Named Flowering Transition, his series is made up of different projects that share a combinatorial and synaesthetic approach. With Flower Monster, Rusak launched a speculative project trying to imagine a bio-tech plant which may include all possible demands that, as customers, we would like flowers to satisfy: empowered duration, saturated colours, a healthy look. The result is a 3D-printed mash-up that subverts natural order and establishes a new, artificial and hyper-performing dimension.

Perishable Vase, instead, calls into question our expectations about objects’ life cycle. Made of waste flowers and organic binders, the vase is not meant to last in time, just like the flowers it is supposed to hold. The world of scents is the subject of Flowering Transition: Fragrance. Its premise is a sad given: because of longer vase life or selected colours, flowers do not smell as much as they did in the past. With this in mind, Rusak distilled three rose scents which come from a different source – a supermarket, a market and a garden – highlighting how designation of origin is now involving all kinds of supply chains. But it is with Trompe l’oeil: Vessels that Rusak abandons the organic domain and transfigures – one more time – his beloved vase to simulate a proliferation of minerals over its surface.

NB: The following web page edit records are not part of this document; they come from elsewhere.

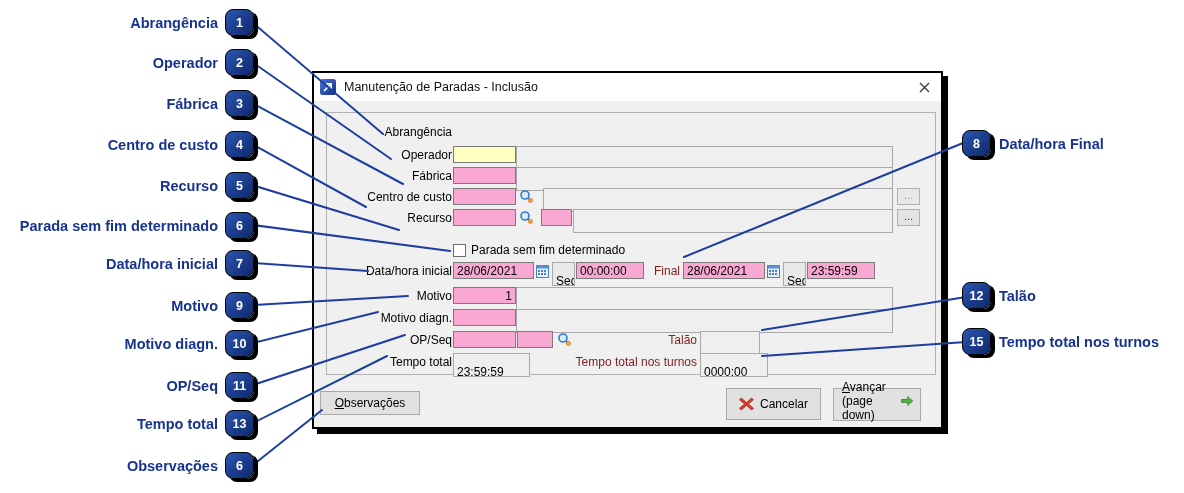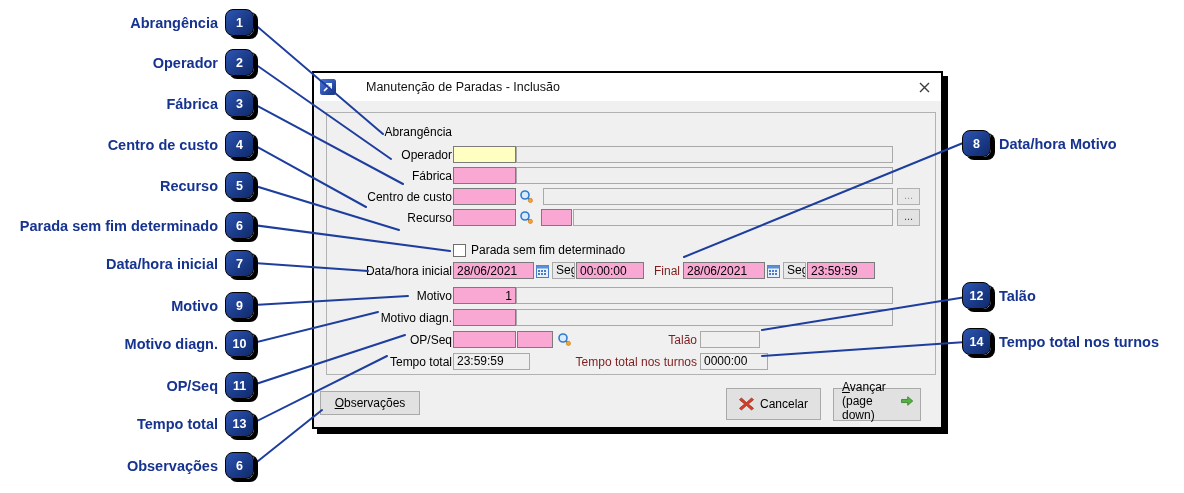--- a/index.html
+++ b/index.html
@@ -25,7 +25,7 @@
   .dialog{position:absolute;left:312px;top:71px;width:627px;height:354px;
           background:#f0f0f0;border:2px solid #000;box-shadow:5px 5px 0 0 #000;z-index:5;}
   .titlebar{position:absolute;left:0;top:0;width:100%;height:28px;background:#fff;
-            display:flex;align-items:center;gap:22px;}
+            display:flex;align-items:center;}
   .title-icon{width:16px;height:16px;margin:0 8px 0 6px;flex:0 0 auto;}
   .title-text{font-size:12.5px;color:#111;}
   .close-btn{position:absolute;right:8px;top:5px;width:18px;height:18px;display:flex;

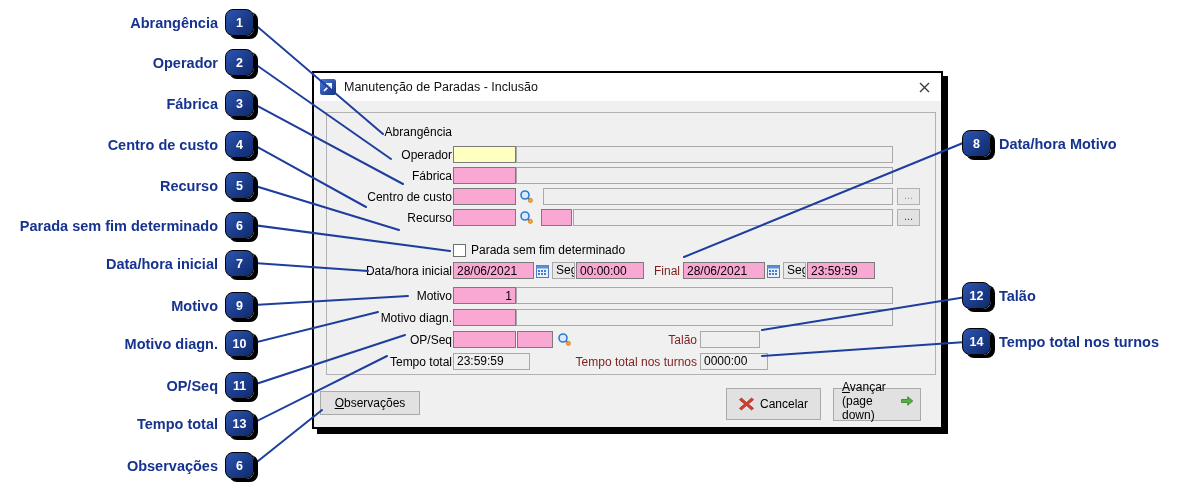--- a/index.html
+++ b/index.html
@@ -141,7 +141,7 @@
 
   <div class="ann ann-right" style="top:130px;">
       <span class="badge">8</span>
-      <span class="ann-label">Data/hora Motivo</span>
+      <span class="ann-label">Data/hora Final</span>
     </div>
   <div class="ann ann-right" style="top:282px;">
       <span class="badge">12</span>

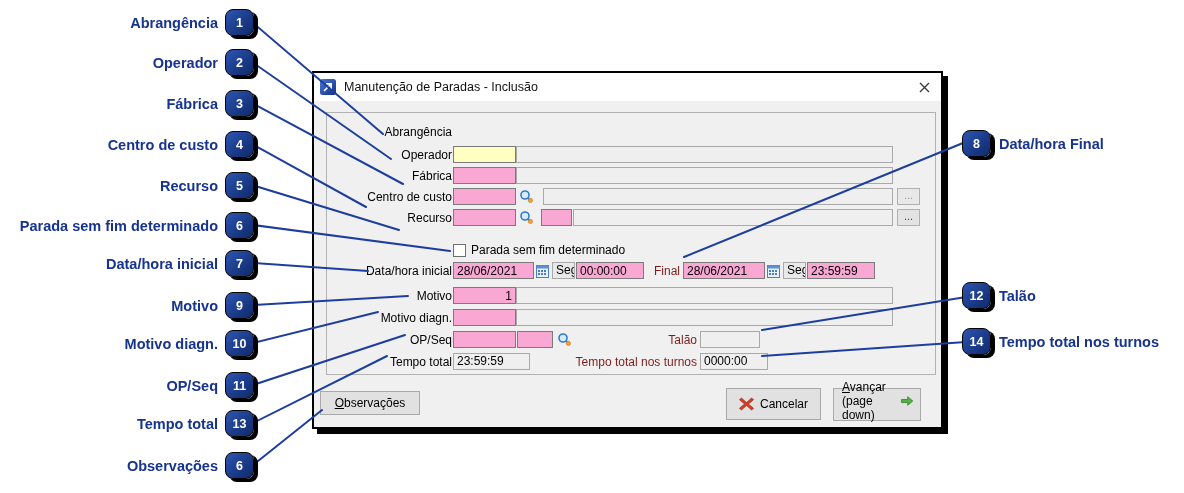--- a/index.html
+++ b/index.html
@@ -41,7 +41,7 @@
        padding:0 3px;margin:0;}
   .tin.yellow{background:#ffffc2;}
   .ro{position:absolute;box-sizing:border-box;height:17px;border:1px solid #a9a9a9;
-      background:#efefef;font-size:12px;line-height:15px;padding:0 3px;color:#000;
+      background:#efefef;font-size:12px;line-height:15px;padding:11px 3px;color:#000;
       overflow:hidden;white-space:nowrap;}
   .segbox{background:#e9e9e9;text-align:left;}
   .combo{position:absolute;box-sizing:border-box;height:21px;border:1px solid #7b7b7b;

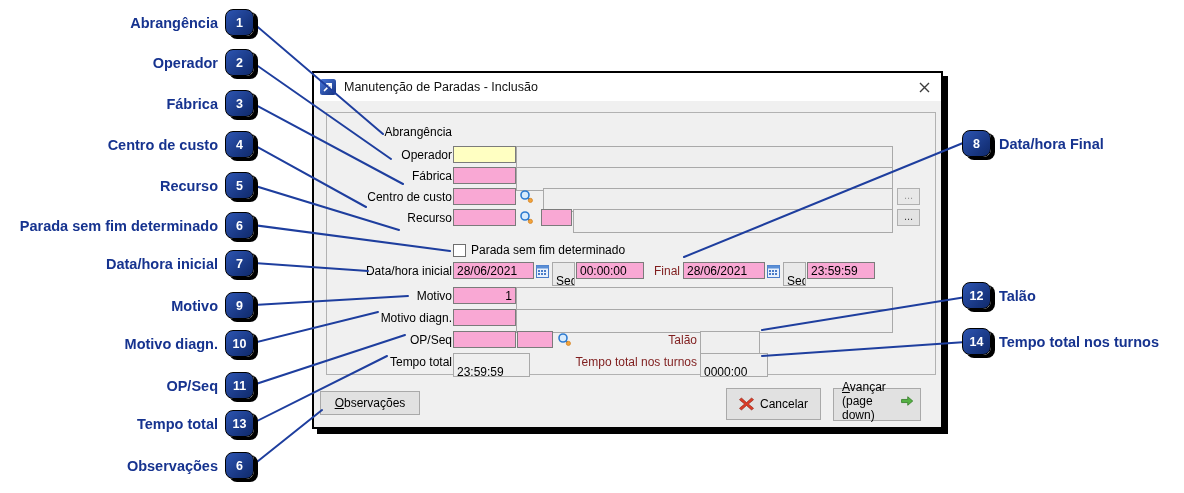--- a/index.html
+++ b/index.html
@@ -148,7 +148,7 @@
       <span class="ann-label">Talão</span>
     </div>
   <div class="ann ann-right" style="top:328px;">
-      <span class="badge">14</span>
+      <span class="badge">15</span>
       <span class="ann-label">Tempo total nos turnos</span>
     </div>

As many other young designers of his generation – with a particular reference to those who completed their studies at the RCA, Rusak is not afraid to play with what could appear as, at least at a first sight, a dystopia. It’s a paradox of our times: while the industry of quality food seems to worship organic production as the only admissible pace of life, design refuses to idealize the pureness of nature and prefers to be tempted by the speculative dynamism of synthetic aesthetics.